Indeed, along with highlighting what was coming the future, the Dreamcast also demonstrated shortcomings with contemporary practices. Though the game-playing capabilities of the VMU seemed like pure science fiction, the amount of storage they contained was not. Consequently, though a number of Dreamcast games featured amazingly creative features – such as the ability to download additional racing stages in Sonic Adventure 2 or style your own graffiti in Jet Set Radio – their use was inhibited by expensive memory cards that featured just a few MB of storage. Hard drives were undoubtedly the future.

Dreamcast: Custome Graffitti in Jet Set Radio
At the time, the ability to design your own graffiti in Jet Set Radio was amazing

For me, however, the Dreamcast personally came to represent liberation.

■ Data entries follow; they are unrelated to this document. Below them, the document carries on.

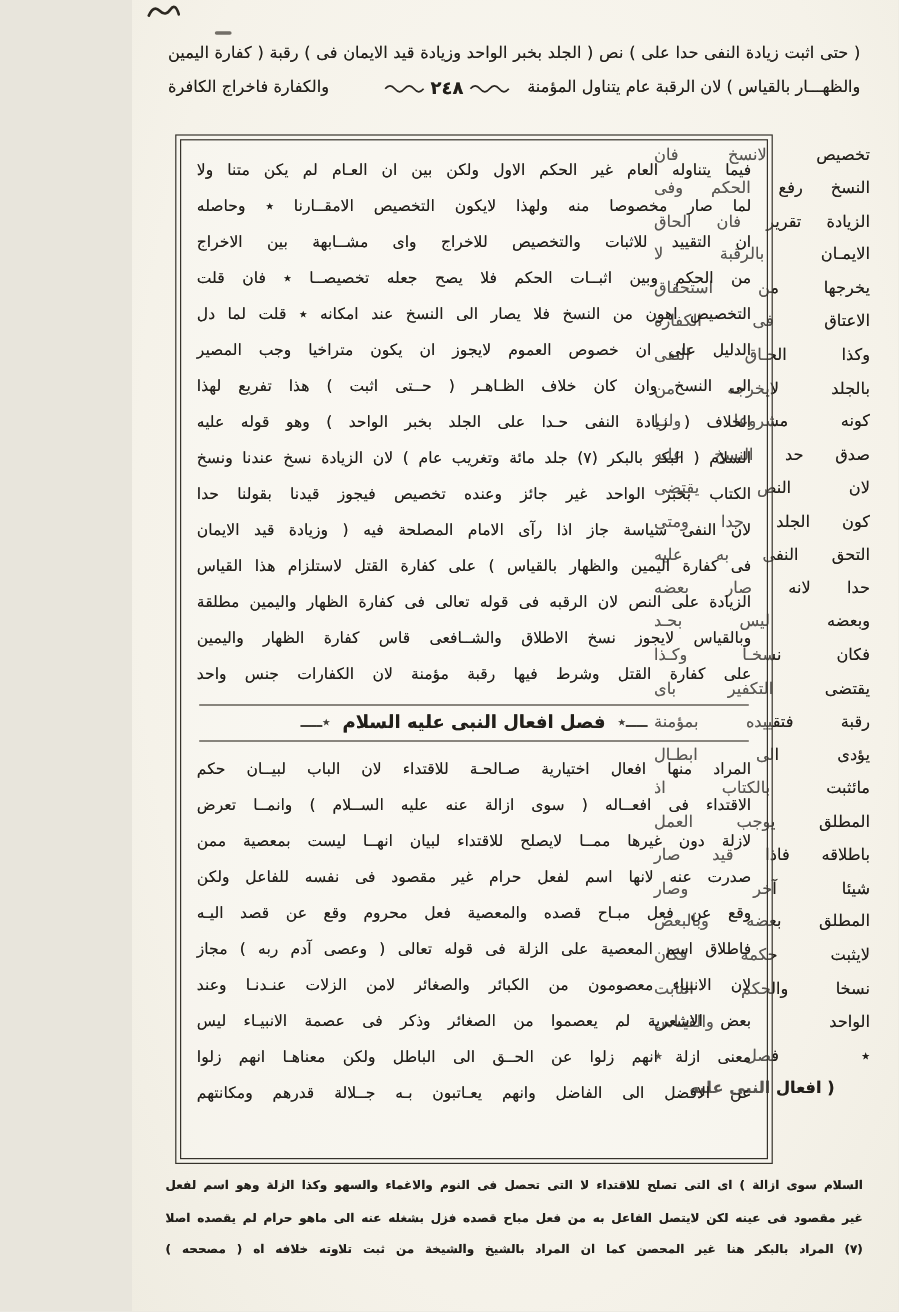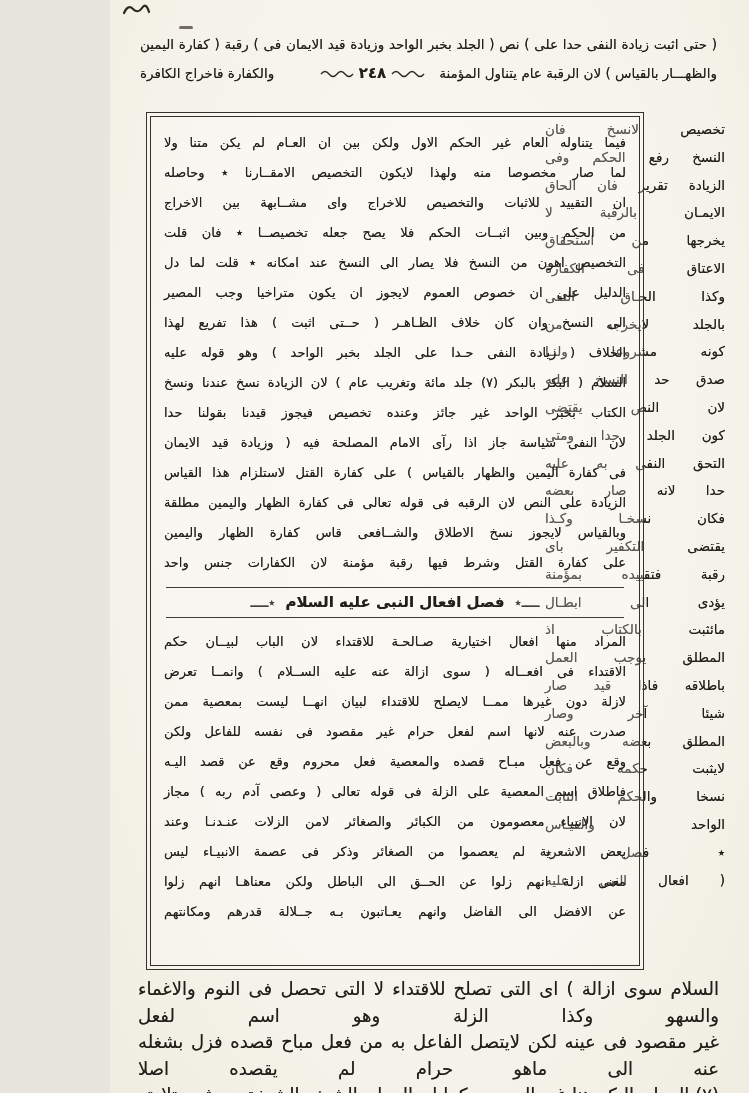--- a/index.html
+++ b/index.html
@@ -69,22 +69,22 @@
   }
   .m-line {
     font-size:13.5px; line-height:27.8px;
     text-align:justify; text-align-last:justify;
   }
   .m-line:nth-child(29) { text-align-last:center; font-weight:bold; }
 
   
   .ftr { position:absolute; top:976px; right:30px; left:28px; }
   .f-line {
-    font-size:18px; line-height:26.5px;
-    text-align:justify; text-align-last:justify;
+    font-size:10px; line-height:26.5px;
+    text-align:justify; text-align-last:justify;font-weight:bold;
   }
 
   
   .artifact { position:absolute; }
   .artifact-1 { top:2px; left:12px; }
   .artifact-2 { top:26px; right:556px; width:14px; height:3px; background:#3a362f; border-radius:2px; opacity:.7; }
 </style>
 </head>
 <body>
 
@@ -122,20 +122,21 @@
     <div class="m-line">يخرجها من استحقاق</div>
     <div class="m-line">الاعتاق فى الكفارة</div>
     <div class="m-line">وكذا الحـاق النفى</div>
     <div class="m-line">بالجلد لايخرجه من</div>
     <div class="m-line">كونه مشروعا ولنـا</div>
     <div class="m-line">صدق حد النسخ عليه</div>
     <div class="m-line">لان النص يقتضى</div>
     <div class="m-line">كون الجلد حدا ومتى</div>
     <div class="m-line">التحق النفى به عليه</div>
     <div class="m-line">حدا لانه صار بعضه</div>
+    <div class="m-line">وبعضه ليس بحـد</div>
     <div class="m-line">فكان نسخـا وكـذا</div>
     <div class="m-line">يقتضى التكفير باى</div>
     <div class="m-line">رقبة فتقييده بمؤمنة</div>
     <div class="m-line">يؤدى الى ابطـال</div>
     <div class="m-line">مائثبت بالكتاب اذ</div>
     <div class="m-line">المطلق يوجب العمل</div>
     <div class="m-line">باطلاقه فاذا قيد صار</div>
     <div class="m-line">شيئا آخر وصار</div>
     <div class="m-line">المطلق بعضه وبالبعض</div>
     <div class="m-line">لايثبت حكمه فكان</div>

This was both creative liberation for developers – who seemed to have been granted a freer hand to be creative than they were in the periods immediately before and after – and for me personally. The arrival of my Dreamcast coincided with my first proper Saturday job. Not only did I have more money to spend but the pounds seemed to be travelling further too. Though I found some great bargains in the 16 and 32 bit eras (a brand new copy of Zero Wing going for £5 in the Triccadero HMV stands out, for some reason), these bargains were never as consistent as they were In the Dreamcast era, with the likes of Mr Driller, Chu Chu Rocket, Wetrix, Toy Commander and Tokyo Xtreme Racer all offering a hell of a lot of game for under £10 a piece.

A doomed platform it might have been, but I’ll always remember the Dreamcast period for being a special one. From the grandiose likes of Shenmue, down to the basic silly fun of Chu Chu Rocket, the Dreamcast inhabited a sweet spot between the stark technical limitations of the 16 and 32 bit eras and the harsh financial barriers of modern AAA game development. The Dreamcast was a canvas that allowed Sega and its third parties to create games that not only felt incredibly fresh at the time, but still feel fresh two decades later.

Happy 20th anniversary, Dreamcast. You reignited my love for all things segs and kept it burning ever since. I’ll always wonder what the games industry would look like today if you had become the mainstream platform you thoroughly deserved to be.